Der Post sorgte für viele Reaktionen in der Mülheimer Facebookgruppe. Mehrere Nutzer riefen bei der Polizei an. Die Beamten nahmen Ermittlungen auf.

Polizei angeblich bereits nach Vorfall informiert

Im Zuge der Ermittlungen stellten die Polizisten jedoch fest, dass es keinen Anruf der Mutter bei der Polizei gegeben hatte, teilte die Polizei mit. Erst als Beamte auf dem Weg zu der 24-Jährigen waren, habe sich die Mutter des Vierjährigen bei der Polizei gemeldet, um von dem Vorfall zu berichten. Im anschließenden Gespräch mit den Beamten habe die junge Frau darauf beharrt, den Vorfall bereits bei der Polizei angezeigt zu haben. 

Die Polizei nahm dennoch eine Fahndung nach den mutmaßlichen Tätern auf und veröffentlichte eine Personenbeschreibung der Beifahrerin des Wagens, die das Kind der Mutter zufolge angesprochen haben sollte.

Nach einer erneuten Vernehmung teilte die Polizei am Donnerstagvormittag jedoch mit, die Ermittlungen eingestellt zu haben. Den von der Mutter geschilderten Vorfall habe es zwar gegeben, allerdings sei die Frau in Bezug auf ihre ursprünglichen Aussagen teilweise zurück gerudert." Die Beifahrerin hat den Vierjährigen wohl angesprochen", sagte ein Sprecher der Polizei unserer Redaktion.

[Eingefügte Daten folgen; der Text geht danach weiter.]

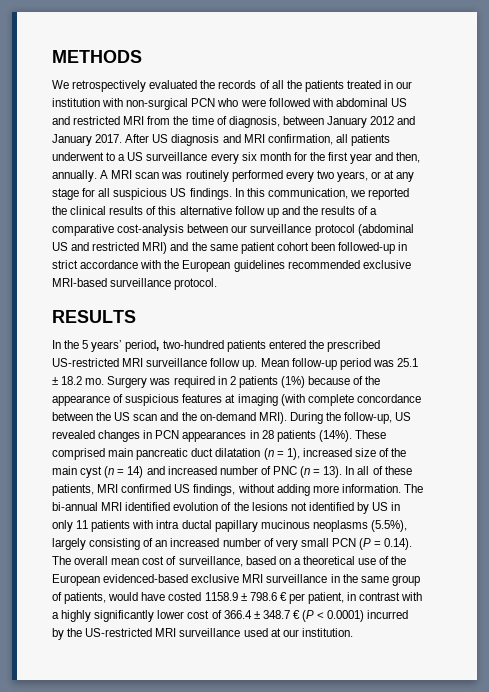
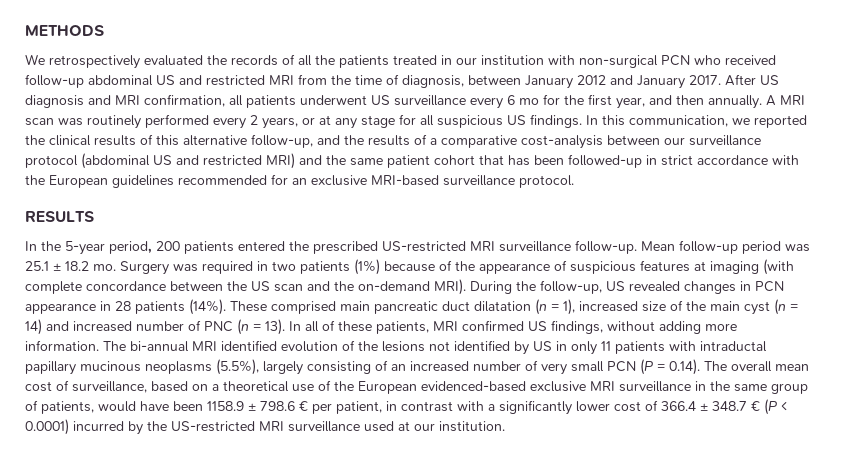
- We retrospectively evaluated the records of all the patients treated in our institution with non-surgical PCN who were followed with abdominal US and restricted MRI from the time of diagnosis, between January 2012 and January 2017.
+ We retrospectively evaluated the records of all the patients treated in our institution with non-surgical PCN who received follow-up abdominal US and restricted MRI from the time of diagnosis, between January 2012 and January 2017.
- After US diagnosis and MRI confirmation, all patients underwent to a US surveillance every six month for the first year and then, annually.
+ After US diagnosis and MRI confirmation, all patients underwent US surveillance every 6 mo for the first year, and then annually.
- A MRI scan was routinely performed every two years, or at any stage for all suspicious US findings.
+ A MRI scan was routinely performed every 2 years, or at any stage for all suspicious US findings.
- In this communication, we reported the clinical results of this alternative follow up and the results of a comparative cost-analysis between our surveillance protocol (abdominal US and restricted MRI) and the same patient cohort been followed-up in strict accordance with the European guidelines recommended exclusive MRI-based surveillance protocol.
+ In this communication, we reported the clinical results of this alternative follow-up, and the results of a comparative cost-analysis between our surveillance protocol (abdominal US and restricted MRI) and the same patient cohort that has been followed-up in strict accordance with the European guidelines recommended for an exclusive MRI-based surveillance protocol.
- In the 5 years’ period, two-hundred patients entered the prescribed US-restricted MRI surveillance follow up.
+ In the 5-year period, 200 patients entered the prescribed US-restricted MRI surveillance follow-up.
- Surgery was required in 2 patients (1%) because of the appearance of suspicious features at imaging (with complete concordance between the US scan and the on-demand MRI).
+ Surgery was required in two patients (1%) because of the appearance of suspicious features at imaging (with complete concordance between the US scan and the on-demand MRI).
- During the follow-up, US revealed changes in PCN appearances in 28 patients (14%).
+ During the follow-up, US revealed changes in PCN appearance in 28 patients (14%).
- The bi-annual MRI identified evolution of the lesions not identified by US in only 11 patients with intra ductal papillary mucinous neoplasms (5.5%), largely consisting of an increased number of very small PCN (P = 0.14). The overall mean cost of surveillance, based on a theoretical use of the European evidenced-based exclusive MRI surveillance in the same group of patients, would have costed 1158.9 ± 798.6 € per patient, in contrast with a highly significantly lower cost of 366.4 ± 348.7 € (P < 0.0001) incurred by the US-restricted MRI surveillance used at our institution.
+ The bi-annual MRI identified evolution of the lesions not identified by US in only 11 patients with intraductal papillary mucinous neoplasms (5.5%), largely consisting of an increased number of very small PCN (P = 0.14). The overall mean cost of surveillance, based on a theoretical use of the European evidenced-based exclusive MRI surveillance in the same group of patients, would have been 1158.9 ± 798.6 € per patient, in contrast with a significantly lower cost of 366.4 ± 348.7 € (P < 0.0001) incurred by the US-restricted MRI surveillance used at our institution.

Anders als zunächst von der Mutter berichtet, habe es jedoch kein Reißen oder Zerren nach dem Jungen gegeben. 

Fahndungen zurückgenommen

"Aus unserer Sicht lag deshalb kein strafrechtlich relevantes Verhalten der Beifahrerin vor", sagte der Sprecher. Die Frau habe sich aus Sicht der Polizei nicht strafbar gemacht. "Es könnte auch so gewesen sein, dass das Auto stoppte, weil die Beifahrerin dem Jungen nur sagen wollte, dass er nicht so nah an der Straße oder plötzlich über diese laufen soll", erklärte der Polizeisprecher weiter. Die Fahndungen nach den zunächst gesuchten Personen und dem Transporter seien deshalb zurückgenommen worden.

"Wir möchten ausdrücklich darum bitten, dass sich jeder vollkommen ungeniert an die Polizei wenden soll, sollte das Gefühl aufkommen, dass eine Straftat zugrunde liegt. Nutzen Sie bitte niemals das Internet, um Straftaten publik zu machen", heißt es außerdem in der Mitteilung der Polizei. "Gehen Sie lieber auf Nummer sicher und rufen Sie sofort die Polizei unter der Notrufnummer 110 an. In Notlagen zählt jede Sekunde."